La chronique géopolitique de Richard Prasquier


Boualem Sansal et les curieux états d’âme de l’Algérie
Défilé militaire lors des célébrations marquant le 70ᵉ anniversaire de la Révolution du 1ᵉʳ novembre 1954, supervisé par Abdelmadjid Tebboune, le 1ᵉʳ novembre 2024 © Algerian Presidency/SIPA

Boualem Sansal, le Soljenitsyne algérien


Boualem Sansal a été arrêté le 16 novembre par la police algérienne, il est détenu pour atteinte à la sûreté de l’État, une incrimination particulièrement grave et je veux exprimer mon admiration pour cet homme qui a fait de la liberté d’expression et de critique sa boussole de vie.

En Algérie, la crise que vit la France démocratique d’aujourd’hui est inenvisageable. C’est un pays où l’armée a le pouvoir, dont elle délègue l’apparence à un président, Abdelmadjid Tebboune, élu il y a deux mois soi-disant par 95% des votants, un chiffre qu’il a lui-même demandé qu’on le diminue pour le rendre plus présentable à l’international… La commission de contrôle a obligeamment baissé à 85%, et ce pourcentage fabriqué ne tient de toute façon pas compte de l’abstention massive, comme en Kabylie.

L’Algérie, pays orwellien

Cet État qui risque de ressembler à celui de Orwell, Sansal en a décrit une dystopie terrible en 2018 dans son livre, 2084 ou la fin du monde. Il fait face avec la seule arme dont il dispose, sa plume.

Boualem Sansal © Hannah Assouline

Comme Soljenitsyne avant lui, il a fait des études scientifiques. Chacun d’eux a puisé dans ses expériences personnelles et a commencé à écrire tard, à plus de 40 ans pour le Russe, qui avait passé huit ans au goulag, à près de 50 pour Sansal, qui, comme haut fonctionnaire au Ministère de l’Industrie a pu approcher quelques-uns des secrets de la décennie noire de lutte contre l’islamisme, une période dont il est aujourd’hui encore interdit de débattre, ce qui a valu à Kamel Daoud le déchainement de la presse algérienne après son prix Goncourt. 

A lire aussi: Jean-Christophe Rufin sur Boualem Sansal: «Le silence n’a jamais rien arrangé»

Inutile de dire que Boualem Sansal, après Le Serment des Barbares, son premier roman, en 1999, qui mettait le doigt sur les non-dits tragiques de la période, a quitté son poste et est devenu écrivain à temps plein.

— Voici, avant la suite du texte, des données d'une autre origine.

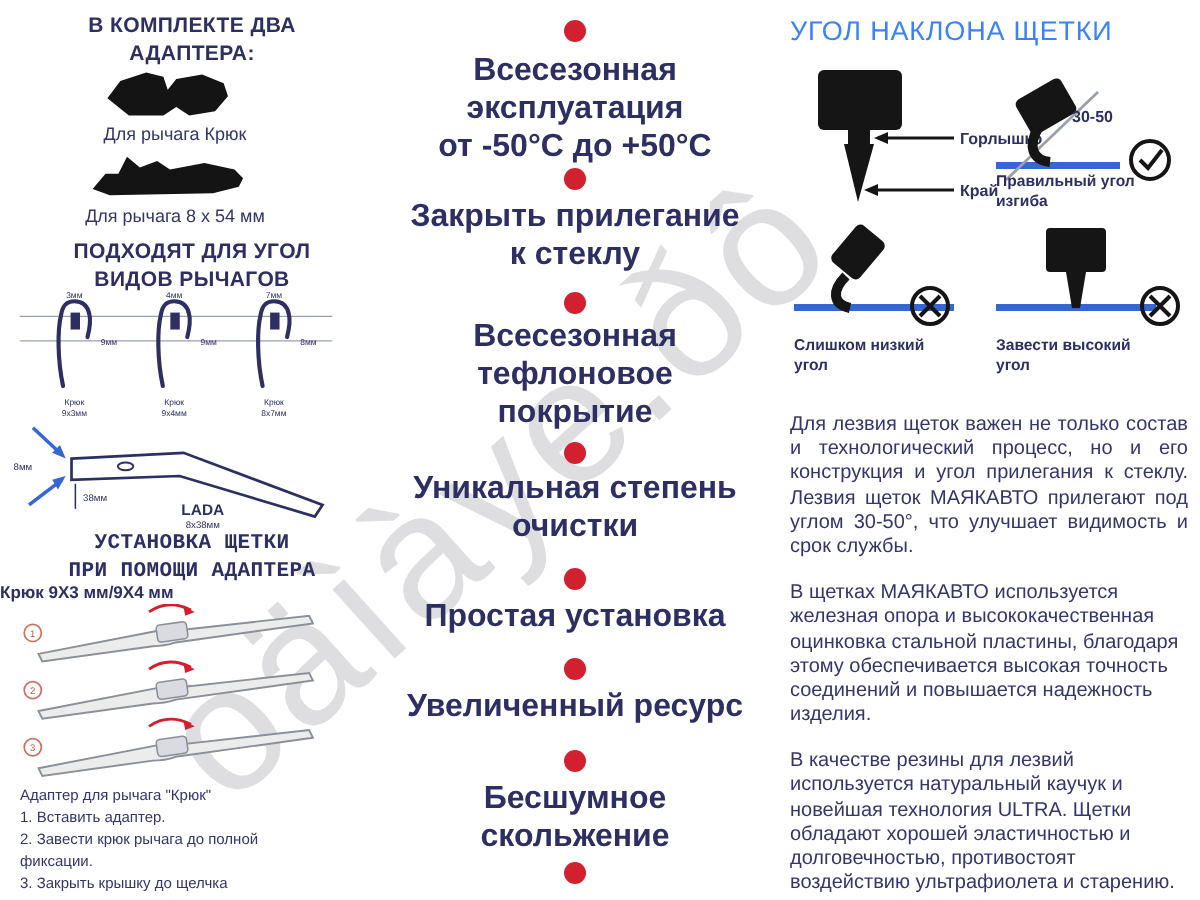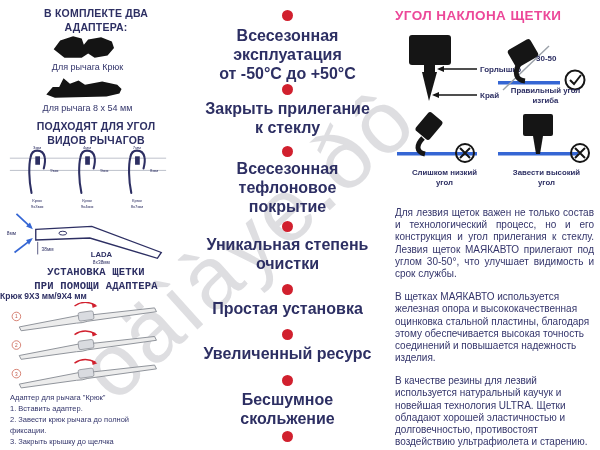"УГОЛ НАКЛОНА ЩЕТКИ" .h-right { color: #ec4899 -> #3b82f6; font-weight: bold -> normal }
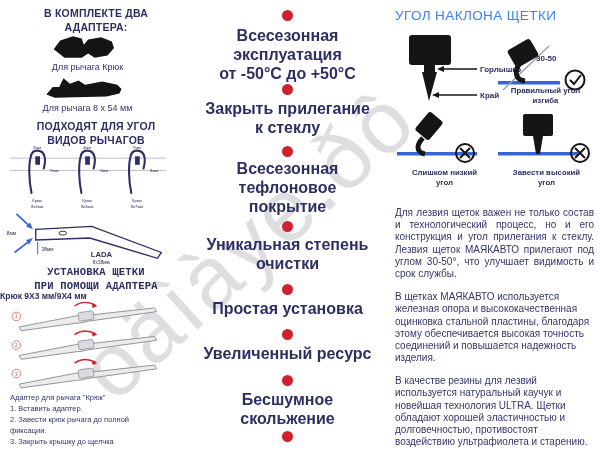"Правильный угол" .diag-cap { text-align: center -> none }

En 2012, son livre, Rue Darwin, avait reçu le Prix du Roman arabe. Les ambassadeurs des pays arabes avaient réclamé son annulation. Le jury a maintenu son choix et Gallimard a organisé une cérémonie. C’est alors que j’ai fait sa connaissance. Sansal m’a invité en tant que président du Crif, probablement parce que, après les assassinats de Toulouse, il voulait montrer qu’il y avait une autre Algérie que celle d’où était originaire le meurtrier. Je lui ai demandé s’il ne craignait pas qu’on le considère comme un suppôt du Crif, il m’a répondu qu’il n’en avait cure, bien au contraire. J’ai été impressionné.

Le héros de la rue Darwin, revenu de loin dans son Algérie natale à laquelle le rattache le souvenir ambivalent d’une mère adoptive mystérieuse, proche et lointaine à la fois, donne peut-être la clef de l’acharnement de Boualem Sansal à rester dans son pays, et à y témoigner malgré les menaces.

L’accusation de sionisme, une accusation qui vaut anathème, est continuellement lancée contre Boualem Sansal en Algérie. « Marionnette du Crif », ou « du Crif et de la Licra » en sont deux variantes classiques.

Rappelons qu’il y avait en Algérie des Juifs longtemps avant qu’il n’y eût des Arabes sur les terres que ce pays revendique aujourd’hui pour la Palestine. Il n’y en a plus aucun et l’Algérie, prompte à réclamer des Français une repentance sans circonstances atténuantes, n’a aucun état d’âme sur la disparition des Juifs de son territoire. 

Notre dossier: Pour l’indépendance de l’Algérie, coupons le cordon !

Sur certains sites soutenus par le régime, comme «Algérie patriotique», l’Algérie est présentée comme La Mecque de l’anticolonialisme, un phare pour le monde et la cible d’une nouvelle guerre menée par le lâche et génocidaire ennemi sioniste.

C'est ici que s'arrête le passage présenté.